Data for review:
──────────────────────────────

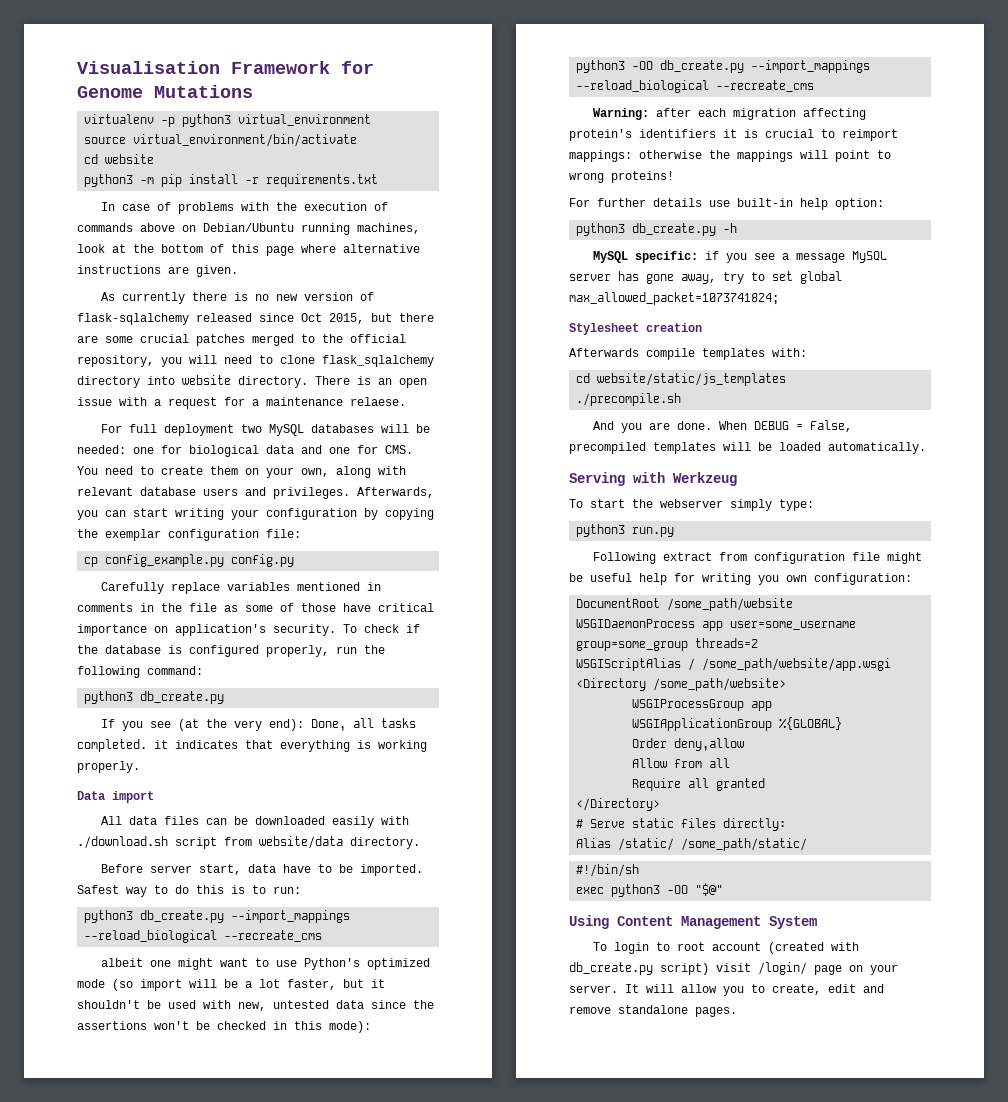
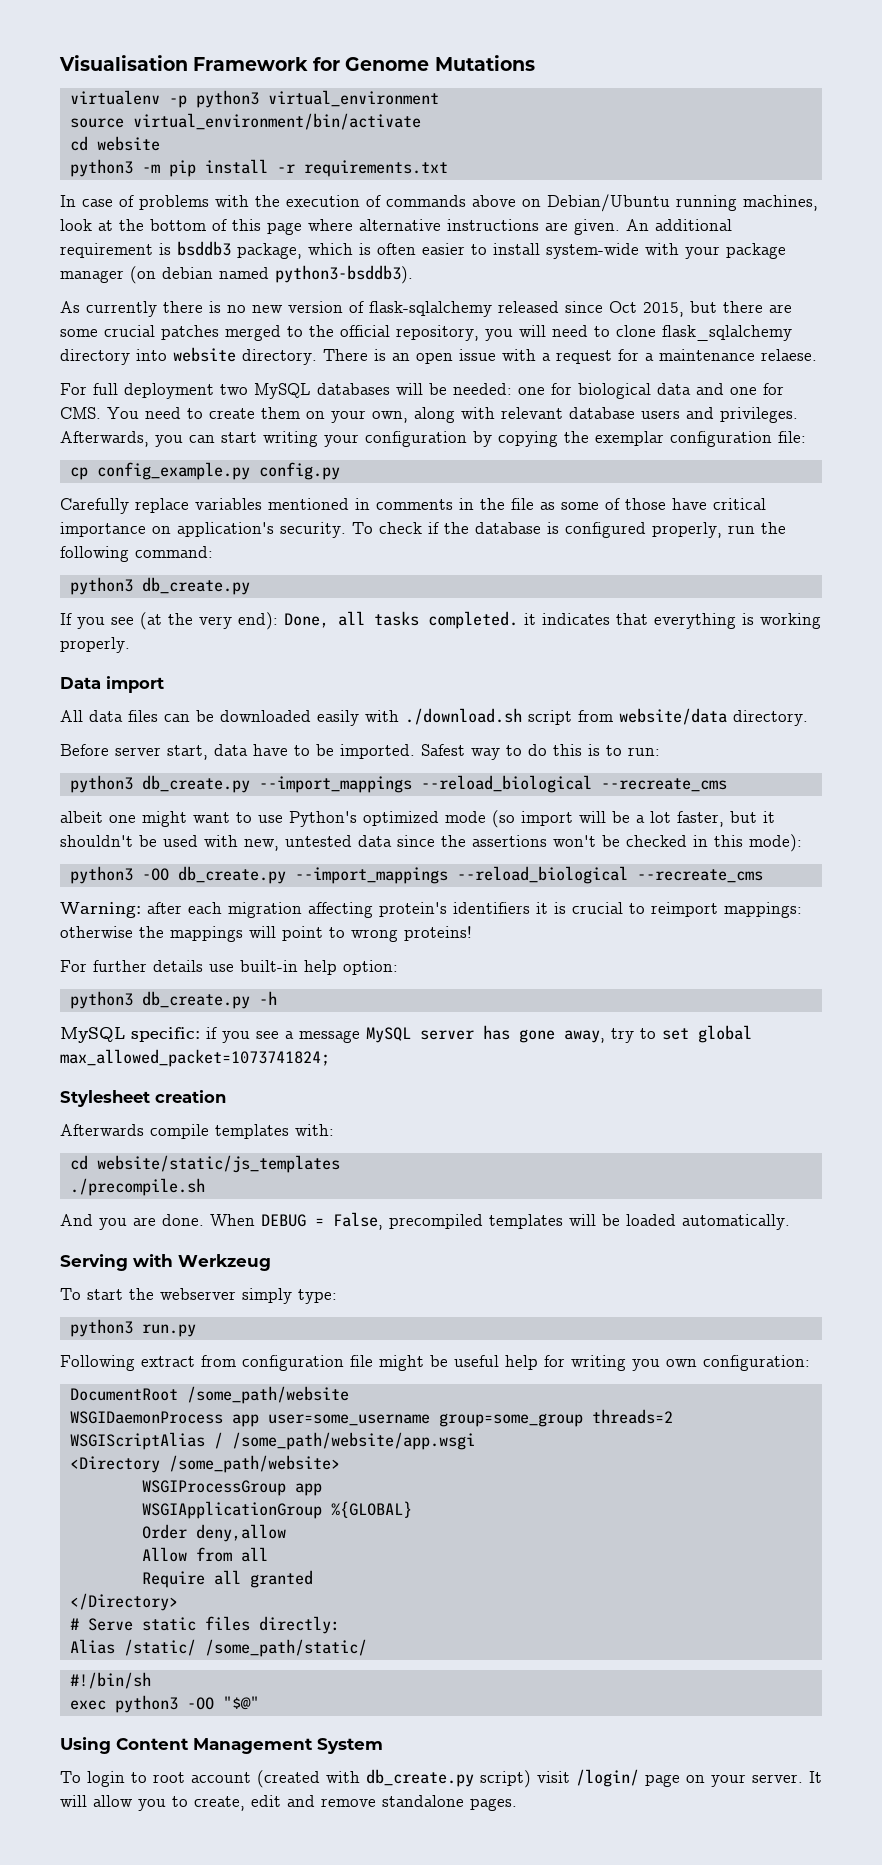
+ An additional requirement is bsddb3 package, which is often easier to install system-wide with your package manager (on debian named python3-bsddb3).

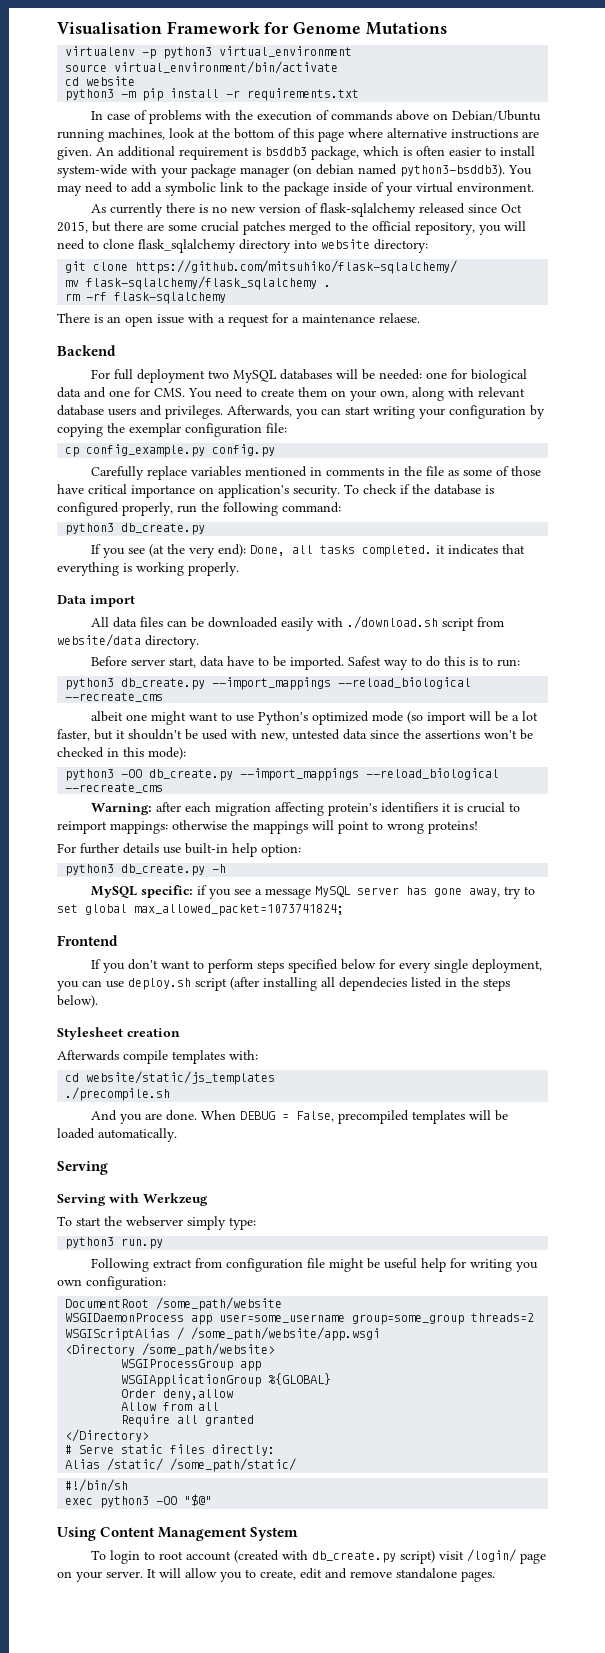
+ You may need to add a symbolic link to the package inside of your virtual environment.
- As currently there is no new version of flask-sqlalchemy released since Oct 2015, but there are some crucial patches merged to the official repository, you will need to clone flask_sqlalchemy directory into website directory. There is an open issue with a request for a maintenance relaese.
+ As currently there is no new version of flask-sqlalchemy released since Oct 2015, but there are some crucial patches merged to the official repository, you will need to clone flask_sqlalchemy directory into website directory:
+ git clone https://github.com/mitsuhiko/flask-sqlalchemy/
+ mv flask-sqlalchemy/flask_sqlalchemy .
+ rm -rf flask-sqlalchemy
+ There is an open issue with a request for a maintenance relaese.
+ Backend
+ Frontend
+ If you don't want to perform steps specified below for every single deployment, you can use deploy.sh script (after installing all dependecies listed in the steps below).
  When DEBUG = False, precompiled templates will be loaded automatically.
+ Serving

──────────────────────────────

What this task involves: Print every line of the listing exactly, please, and leave the images out.

Response:
+ An additional requirement is bsddb3 package, which is often easier to install system-wide with your package manager (on debian named python3-bsddb3).

+ You may need to add a symbolic link to the package inside of your virtual environment.
- As currently there is no new version of flask-sqlalchemy released since Oct 2015, but there are some crucial patches merged to the official repository, you will need to clone flask_sqlalchemy directory into website directory. There is an open issue with a request for a maintenance relaese.
+ As currently there is no new version of flask-sqlalchemy released since Oct 2015, but there are some crucial patches merged to the official repository, you will need to clone flask_sqlalchemy directory into website directory:
+ git clone https://github.com/mitsuhiko/flask-sqlalchemy/
+ mv flask-sqlalchemy/flask_sqlalchemy .
+ rm -rf flask-sqlalchemy
+ There is an open issue with a request for a maintenance relaese.
+ Backend
+ Frontend
+ If you don't want to perform steps specified below for every single deployment, you can use deploy.sh script (after installing all dependecies listed in the steps below).
  When DEBUG = False, precompiled templates will be loaded automatically.
+ Serving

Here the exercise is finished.